Dataset items
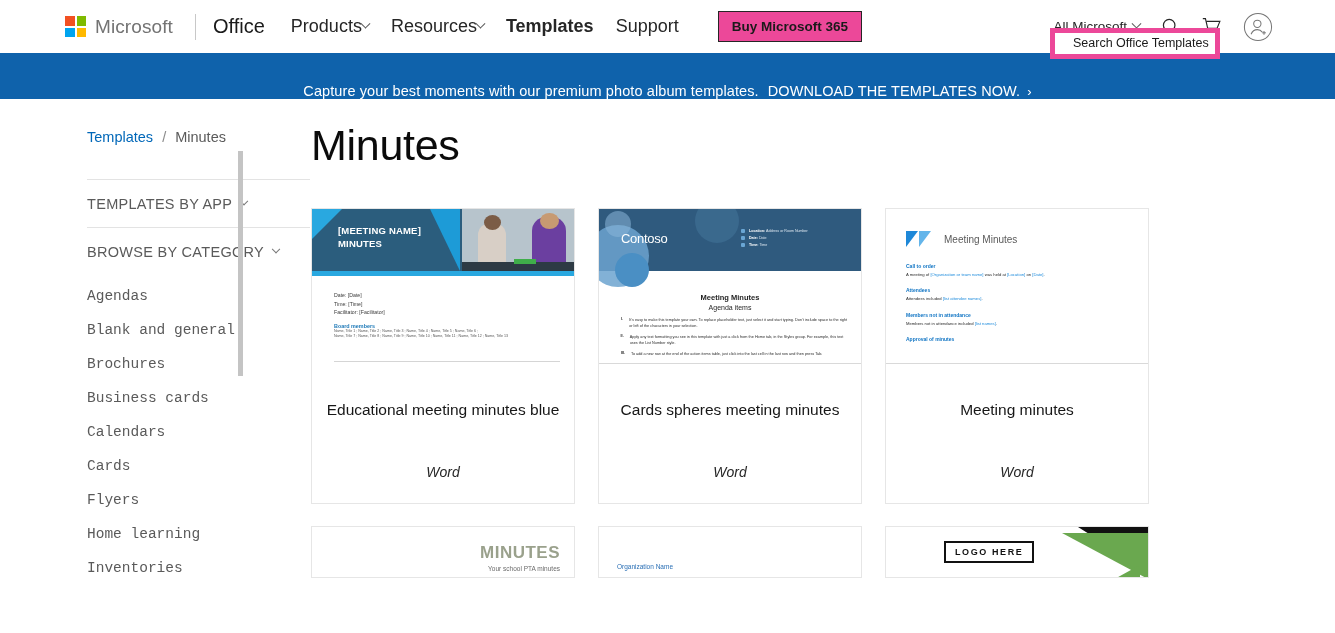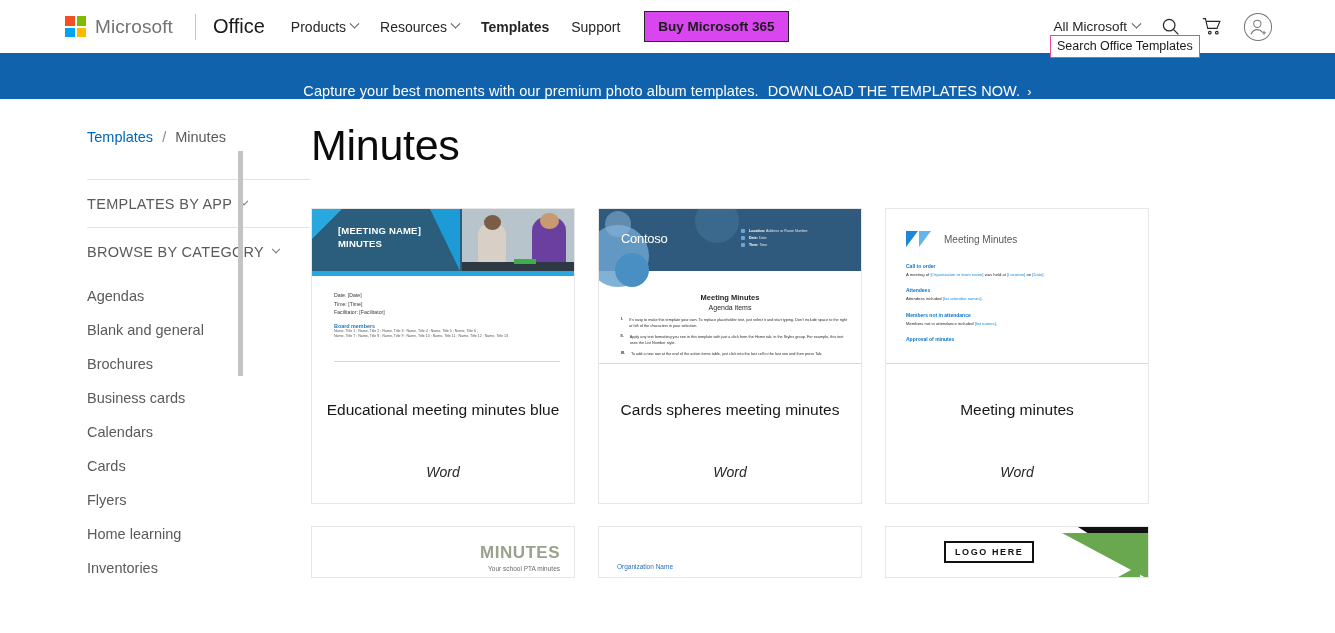--- a/index.html
+++ b/index.html
@@ -33,7 +33,7 @@
   .office-word { font-size:20px; color:#1a1a1a; margin-right:26px; }
   .nav { display:flex; align-items:center; gap:22px; }
   .nav-item {
-    font-size:14px; color:#262626; display:flex; align-items:center; gap:5px;
+    font-size:18px; color:#262626; display:flex; align-items:center; 
     cursor:pointer; white-space:nowrap;justify-content:center;
   }
   .nav-item.bold { font-weight:bold; }

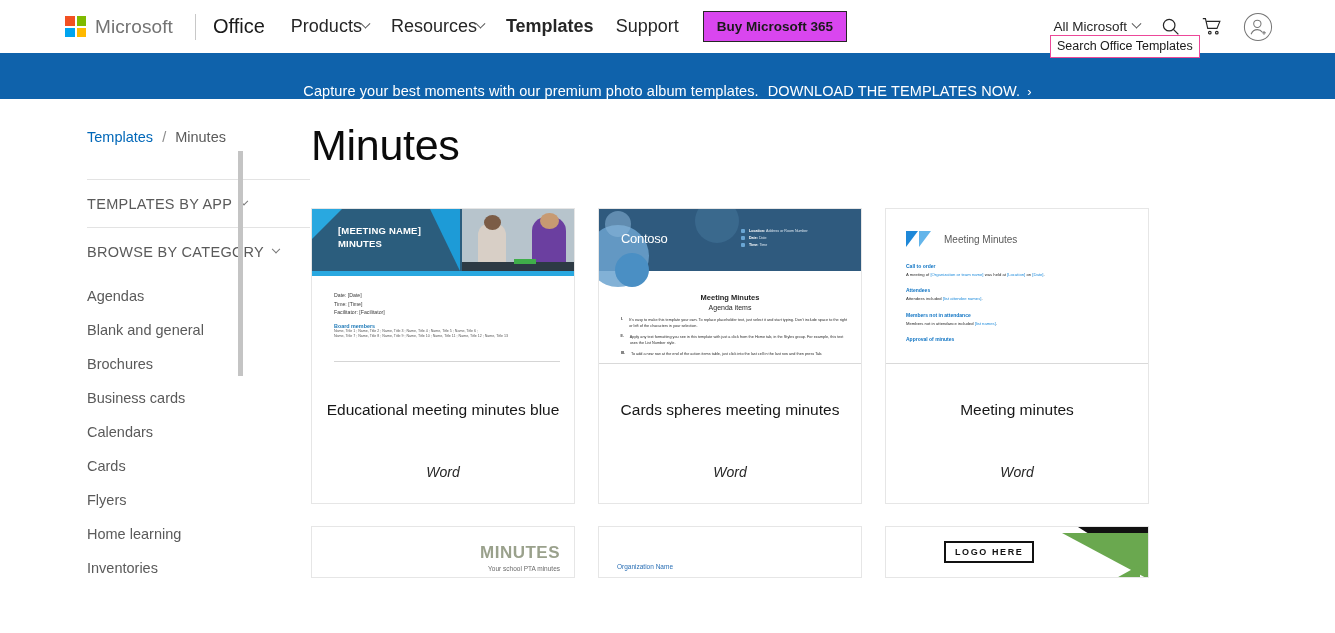--- a/index.html
+++ b/index.html
@@ -40,7 +40,7 @@
   .chev { display:inline-block; width:7px; height:7px; border-right:1.3px solid #555; border-bottom:1.3px solid #555;
           transform:rotate(45deg) translate(-2px,-2px); }
   .buy-btn {
-    margin-left:24px; border:1px solid #262626; background:#d946ef;
+    margin-left:39px; border:1px solid #262626; background:#ec4899;
     font-size:13.5px; font-weight:bold; color:#1a1a1a;
     padding:7px 13px; cursor:pointer; white-space:nowrap;
     font-family:"Liberation Sans", sans-serif;

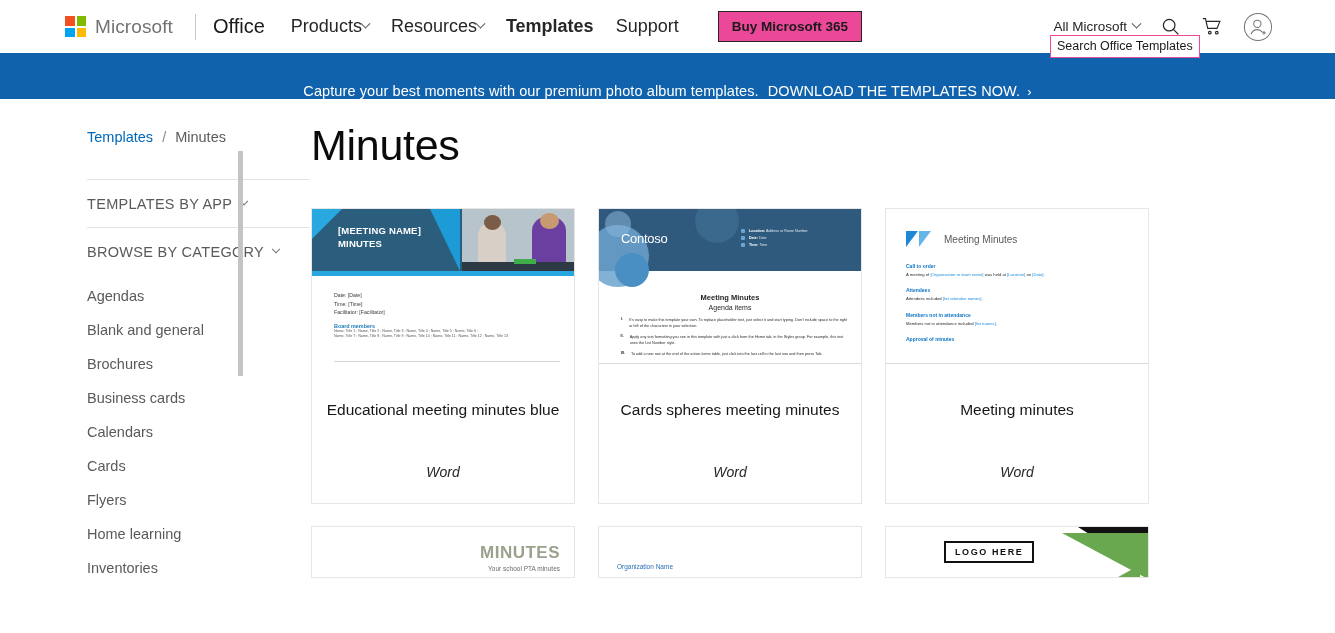--- a/index.html
+++ b/index.html
@@ -51,10 +51,10 @@
 
   
   .tooltip {
-    position:absolute; left:1050px; top:35px;
-    background:#fff; border:1px solid #ec4899;
+    position:absolute; left:1050px; top:28px;
+    background:#fff; border:5px solid #ec4899;
     font-size:12.5px; color:#1a1a1a;
-    padding:3px 6px 4px 6px; z-index:60; white-space:nowrap;
+    padding:3px 6px 4px 18px; z-index:60; white-space:nowrap;
   }
 
   

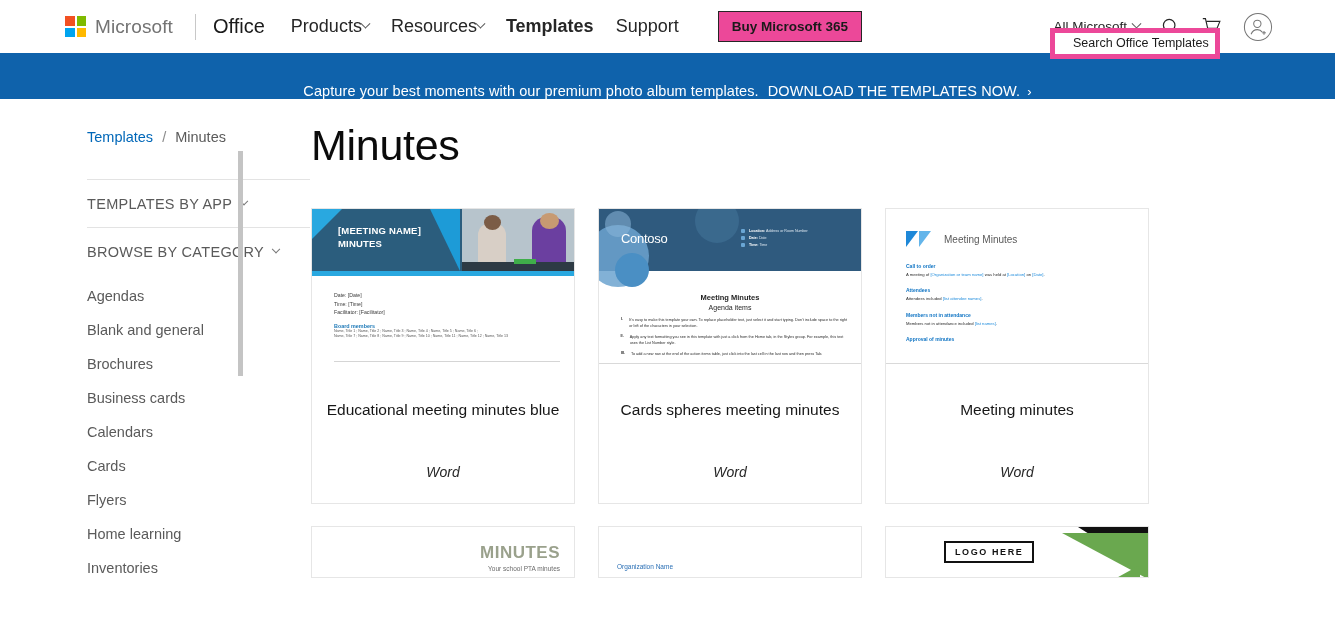--- a/index.html
+++ b/index.html
@@ -84,7 +84,7 @@
   }
   .chev-sm { display:inline-block; width:6px; height:6px; border-right:1.2px solid #777; border-bottom:1.2px solid #777;
              transform:rotate(45deg) translate(-2px,-2px); }
-  .cat-list { padding-top:4px; }
+  .cat-list { padding-top:4px;font-family:Liberation Mono, monospace; }
   .cat-item {
     font-size:14.5px; color:#5a5a5a; padding:9px 0; cursor:pointer;
   }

Your task: Task for the records above: copy every line in which the word "rotate" occurs.

Answer:
           transform:rotate(45deg) translate(-2px,-2px); }
              transform:rotate(45deg) translate(-2px,-2px); }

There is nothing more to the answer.